- _ASSIGNED TASK_:
Reproduce the data in full, exactly as given, leaving images out.

- _EXERCISE INPUT_:

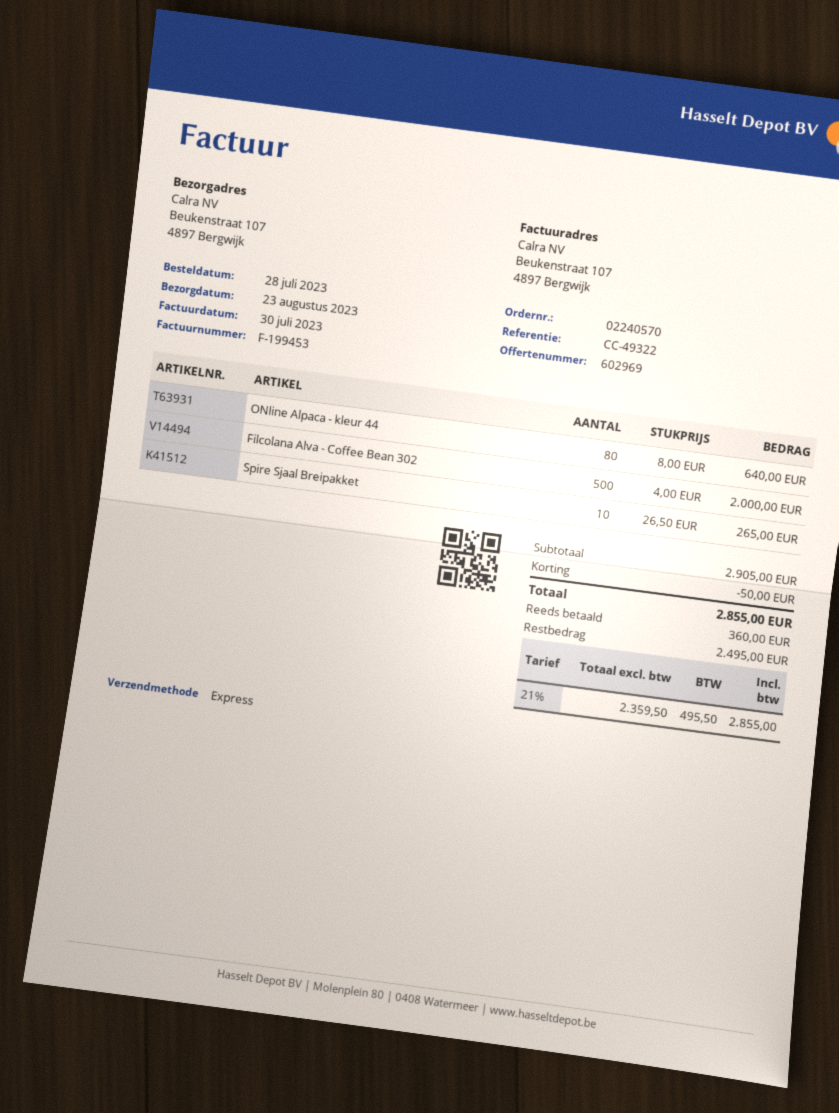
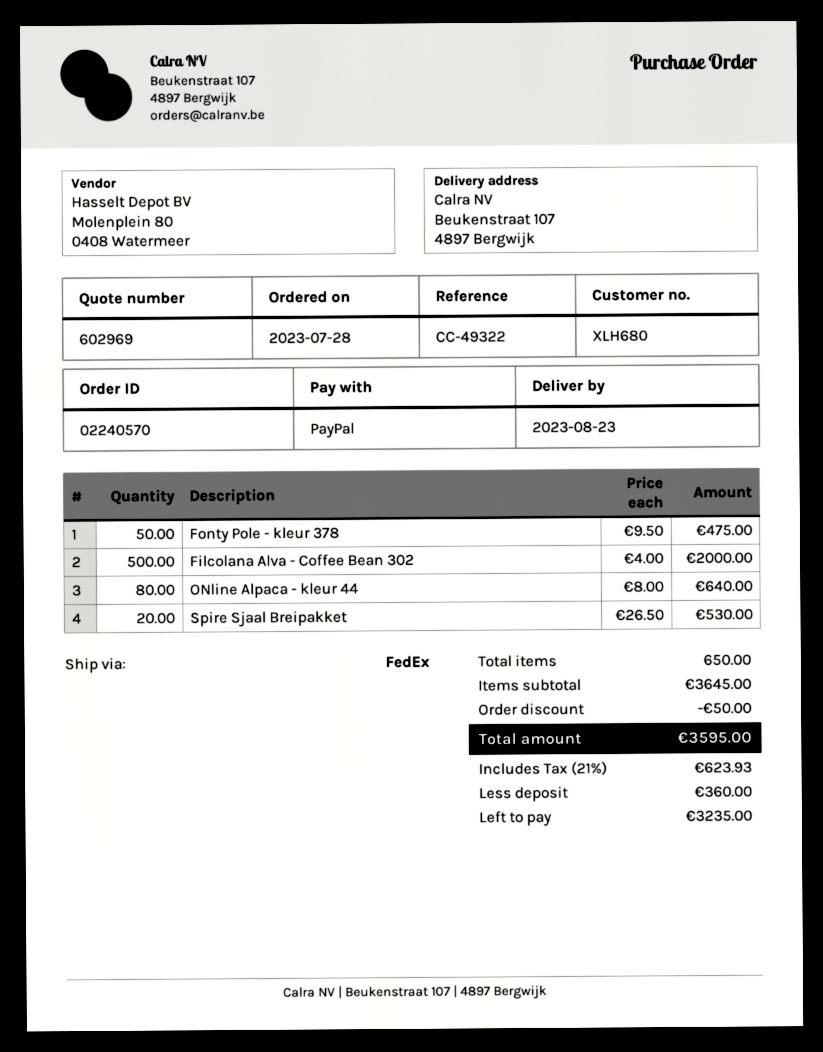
shipping method: express -> FedEx
Spire Sjaal Breipakket: 10 x 26.50 = 265.00 -> 20 x 26.50 = 530.00
Fonty Pole - kleur 378: none -> 50 x 9.50 = 475.00
subtotal: 2905.00 -> 3645.00
tax: 21% = 495.50 -> 21% = 623.93
total: 2855.00 -> 3595.00
balance: 2495.00 -> 3235.00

- _ANSWER TO THIS PROBLEM_:
shipping method: express -> FedEx
Spire Sjaal Breipakket: 10 x 26.50 = 265.00 -> 20 x 26.50 = 530.00
Fonty Pole - kleur 378: none -> 50 x 9.50 = 475.00
subtotal: 2905.00 -> 3645.00
tax: 21% = 495.50 -> 21% = 623.93
total: 2855.00 -> 3595.00
balance: 2495.00 -> 3235.00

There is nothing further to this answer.